Psychiatric Genetics is the first book to focus on clinical applications of genetics in psychiatry. It covers issues involved in genetic counseling, the interpretation of familial and genetic information for clinical use, information regarding risks associated with specific psychiatric disorders, and the uses of genetic testing. Written explicitly for practitioners, it offers a clinically relevant resource to help readers interpret the often bewildering flood of information about genetics and to facilitate responding to patients requests to predict the risk of recurrence of psychiatric illness or provide information about reproductive and pregnancy-related issues.
The book first presents a framework for understanding and critically evaluating psychiatric genetic research literature, then provides guidelines for genetic counseling. Subsequent chapters summarize genetic aspects of major psychiatric conditions from childhood-onset disorders through psychotic, mood, and anxiety disorders to dementia as well as neuropsychiatric manifestations of other genetic disorders. Risk/benefit considerations related to medication use during pregnancy are then presented. Coverage of ethical, legal, and social implications illustrates the dilemmas that arise with advances in genetic research. Whether used as a clinical guide, reference, or ancillary text, Psychiatric Genetics provides the most up-to-date source on the impact of this growing field on everyday psychiatric practice.
About the Author
Jordan W. Smoller, M.D., Sc.D., is Associate Professor of Psychiatry at Harvard Medical School; Associate Professor in the Department of Epidemiology at the Harvard School of Public Health; Assistant Vice Chair of the Department of Psychiatry at Massachusetts General Hospital; Director of the Psychiatric Genetics Program in Mood and Anxiety Disorders in the Department of Psychiatry; co-Director of the Genetics and Genomics Unit of the Massachusetts General Hospital Clinical Research Program; and a faculty member in the Center for Human Genetic Research at Massachusetts General Hospital in Boston, Massachusetts.

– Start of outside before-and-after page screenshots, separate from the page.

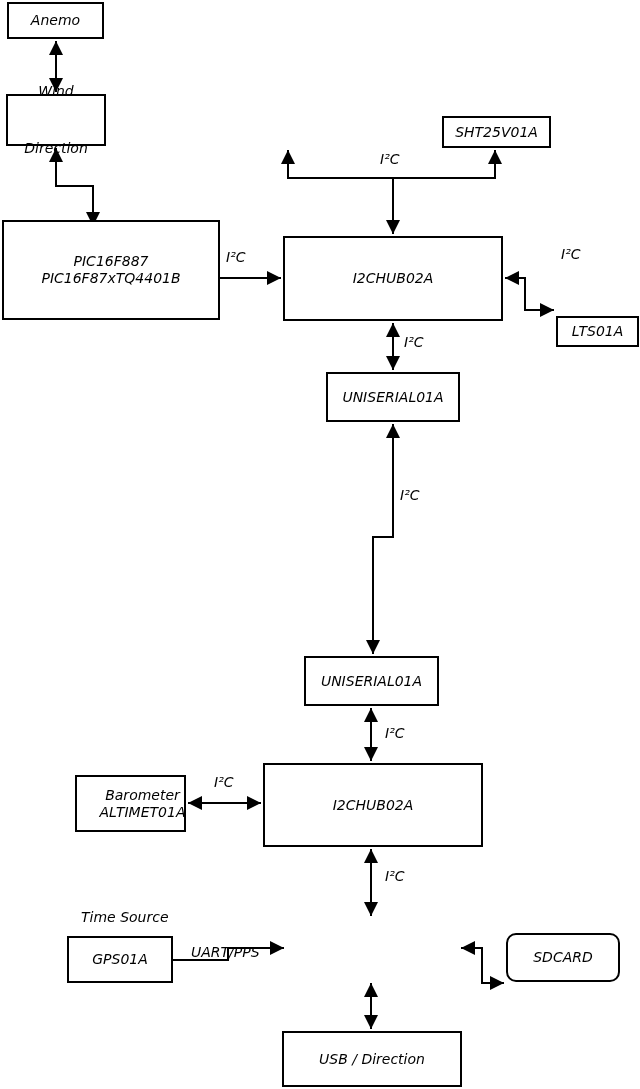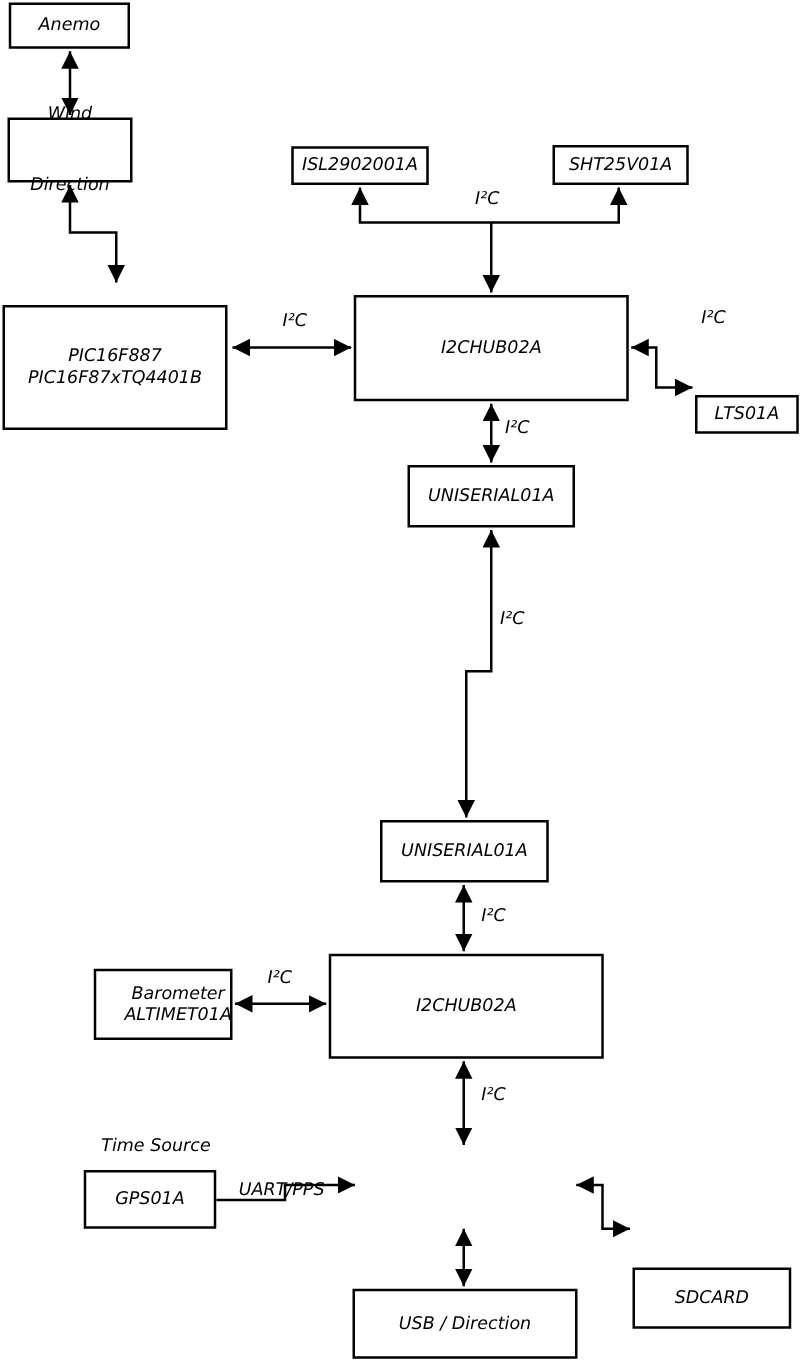"ISL2902001A" div.box { html: <div> <span>ISL2902001A</span> </div> -> none }
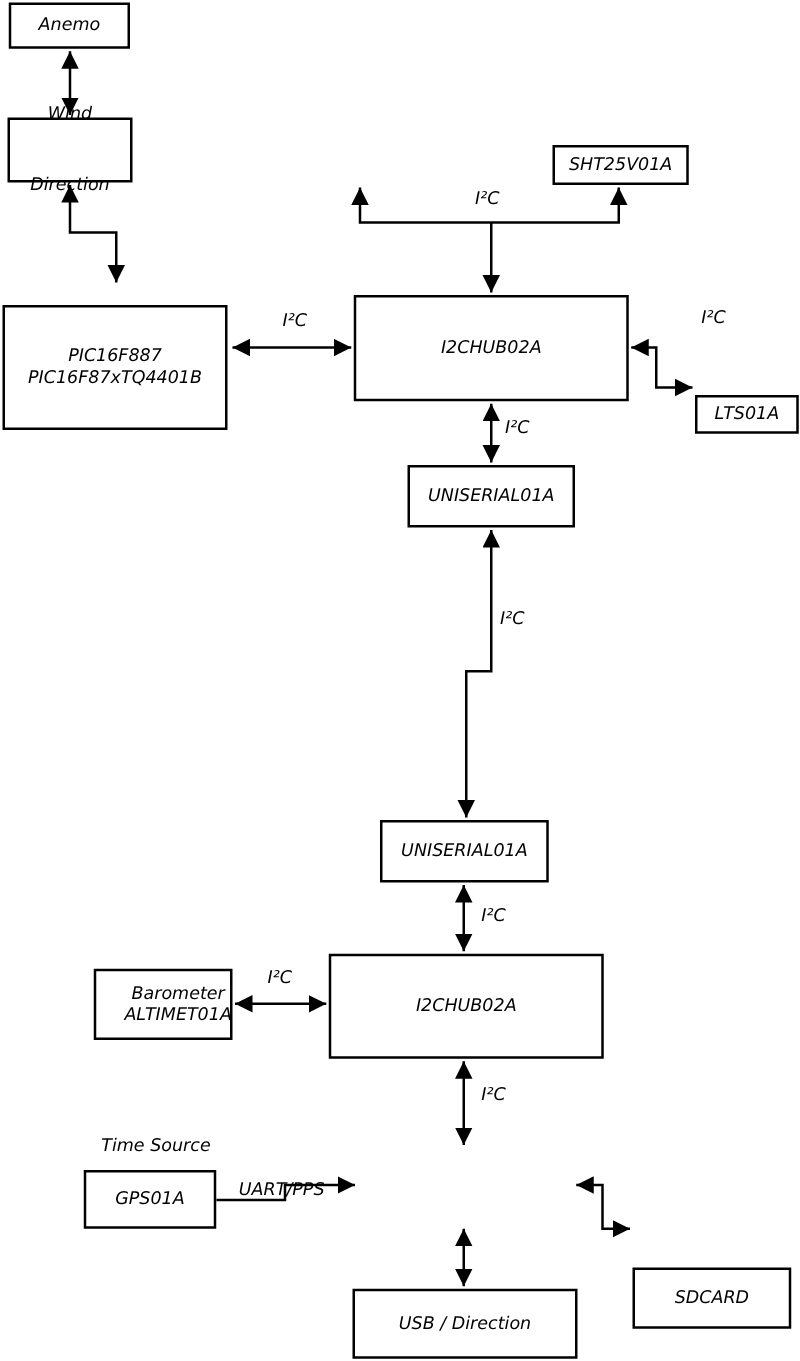"PIC16F887" div.box { top: 244px -> 220px; width: 180px -> 218px }
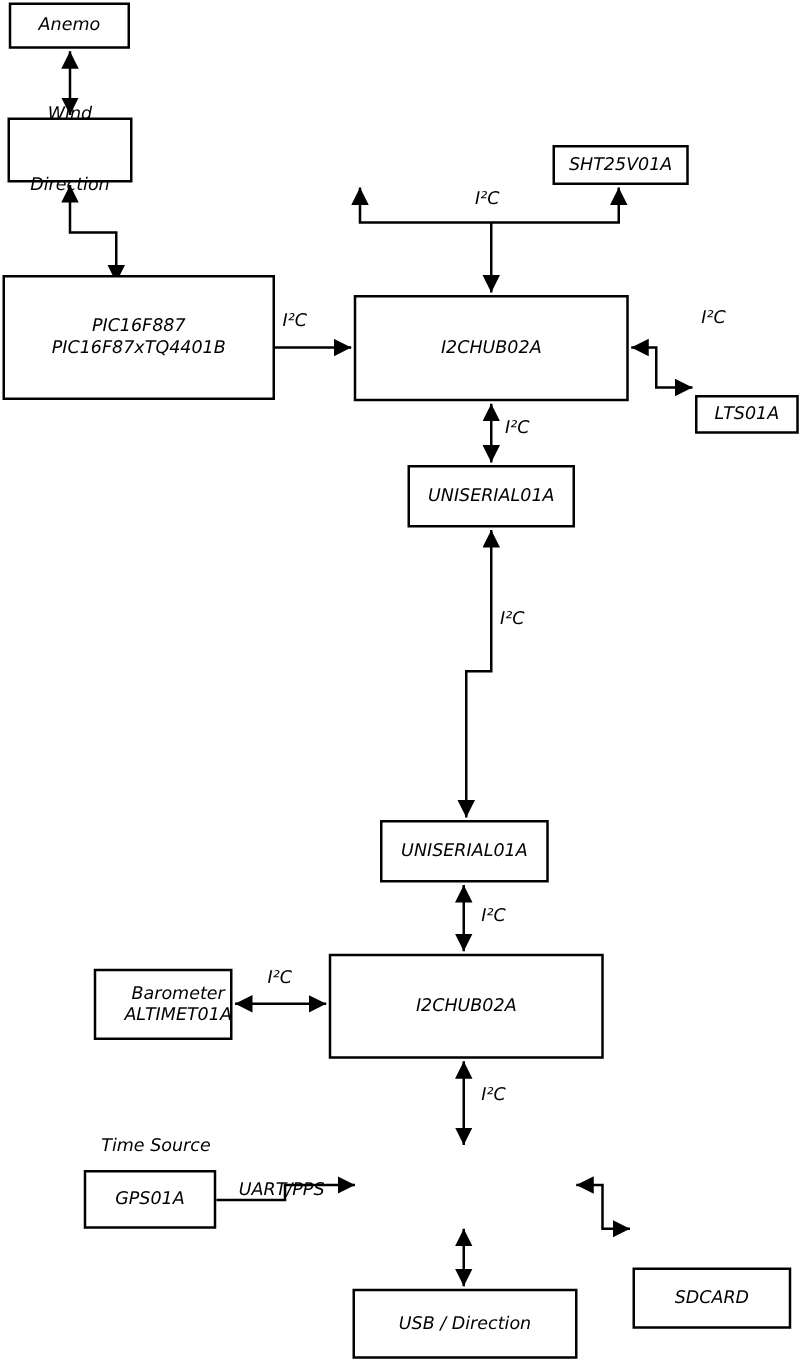"SDCARD" div.box { border-radius: none -> 10px; top: 1014px -> 933px; width: 127px -> 114px }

Beth Rosen Sheidley, M.S., CGC, is Associate Professor of the Practice and Co-Director of Research and Professional Development in the Genetic Counseling Program in the Department of Biology at Brandeis University in Waltham, Massachusetts; and Genetic Counselor in the Division of Genetics and Metabolism at Tufts-New England Medical Center, Floating Hospital for Children, in Boston, Massachusetts.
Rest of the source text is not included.